When I think of triggers, overall I think of the headaches they have caused me. Since I rarely see them in most systems, when they do appear, it’s often because I can’t determine why some strange action is occurring and after hours of troubleshooting, someone else will usually suggest checking a trigger. At least, that’s been my experience in the past. These days when something unexpected happens, I tend to think trigger earlier, but I hate that they’re kind of hidden. The DDL is separate from the table, the folder in SSMS isn’t obvious. Really I wish that trigger folder was hidden unless there was a trigger. That would be nice.
In any case, my thoughts on this T-SQL Tuesday are actually a time when I thought a trigger solved a problem really well for me. In this case we had an OLTP application and a finance application. In the pre-SSIS, pre-DTS days, moving data between systems was cumbersome, and in this case, I needed to move over some data reliably from one to the other. We elected for replication, since that would solve our issues, but these were disparate systems, with different schemas, and more importantly, a schema were were not supposed to alter for the finance application.
Enter loose coupling. I set up two additional databases, one on each instance. In these I had my tables that were to be replicated, and that worked really well, until it didn’t. Even in the v6.5 days replication would sometimes flake. No problem, these are two small tables and I can reinitialize things easily. However, to get the data in and out of these tables, I decided to use triggers. We had an insert/update trigger that would take OLTP data and move it into the small publisher database on that system. On the other side, the subscriber database had a trigger to move data into the finance system. It worked well, and if we had replication issues, we could keep working, knowing that data would continue to stack up and we didn’t need to alter our application.

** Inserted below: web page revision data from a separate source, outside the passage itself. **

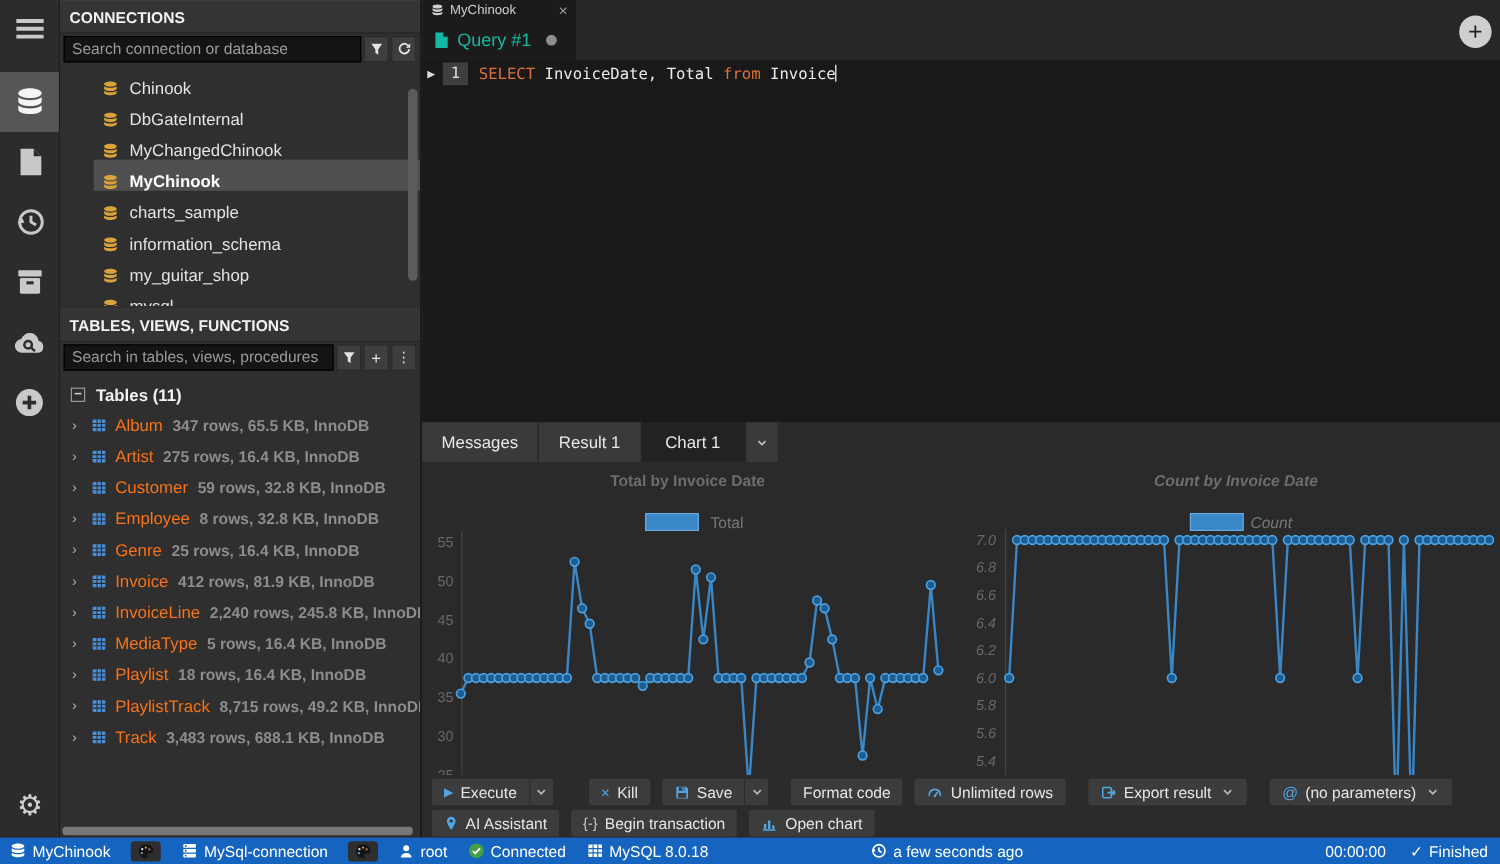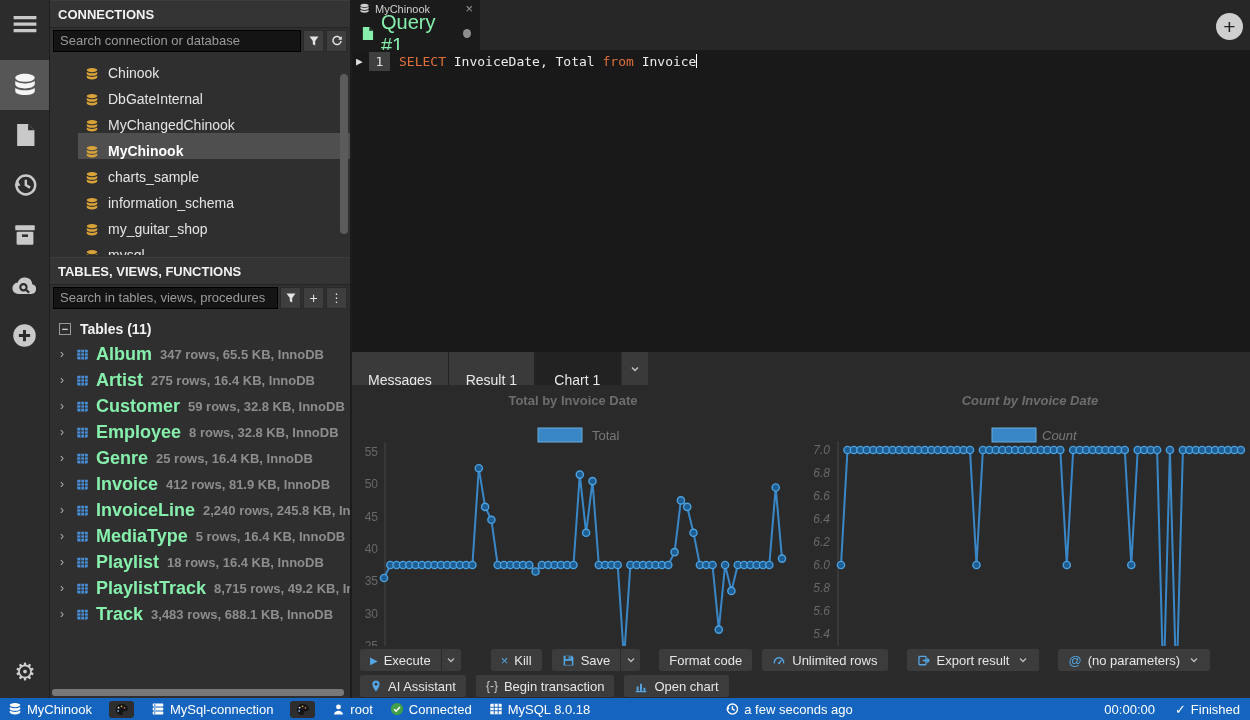"Query #1" .query-tab { color: #86efac -> #14b8a6; font-size: 20px -> 15px }
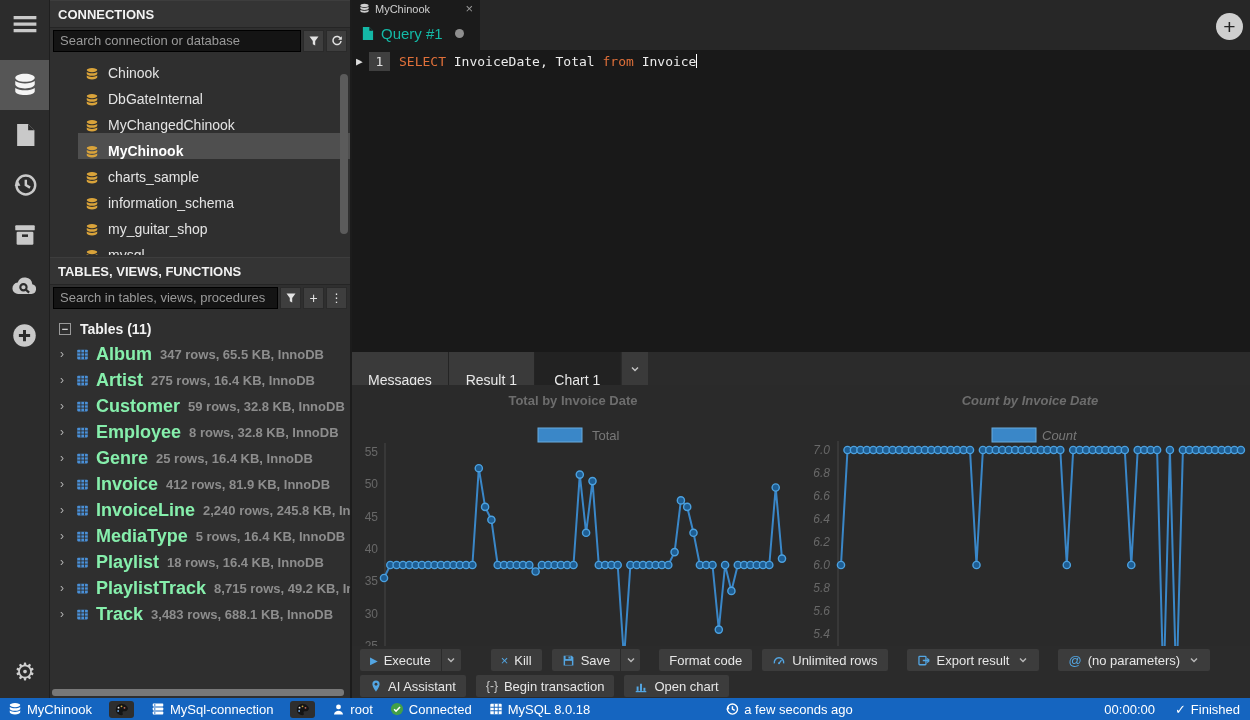"Album" .tbl-name { color: #86efac -> #f97316; font-size: 18px -> 14px; font-weight: 700 -> 400 }
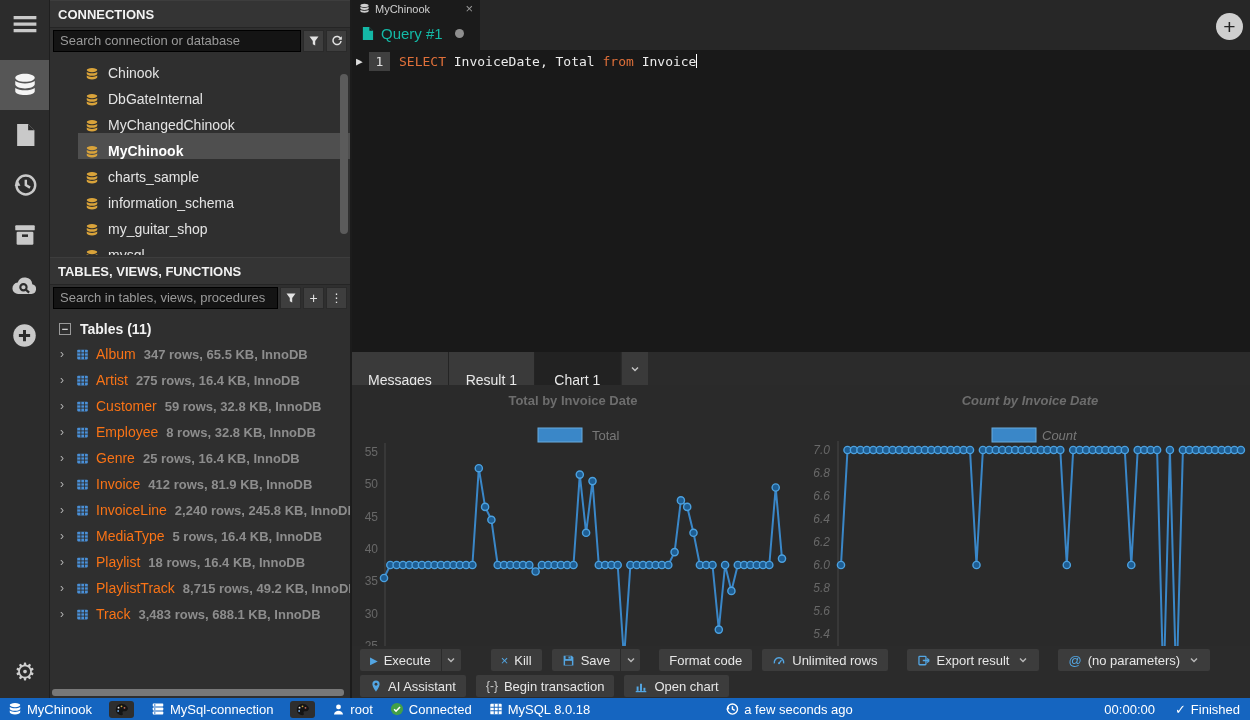"Messages" .rtab { padding: 12px 16px -> 0 16px }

I’m a fan of each system doing it’s own thing, usually independently, and having processes that do one thing. I can stack those up, but I expect and count on failures at some point. Usually these are minimal, but I try to avoid a long set of things that might have cascading failures if one thing ceases working. In this case, even if a trigger failed or replication had issues, I could manually add some data to another table and it would get moved by subsequent processes.
Triggers are incredibly useful in places, but I do warn people to be careful. They always fire, and often we have exceptions we might need to deal with. We also need to be sure we easily handle multiple rows in every transaction. If you can remember that, and write tight, quick, small code, maybe you’ll find a helpful use for triggers rather than one that gives you headaches.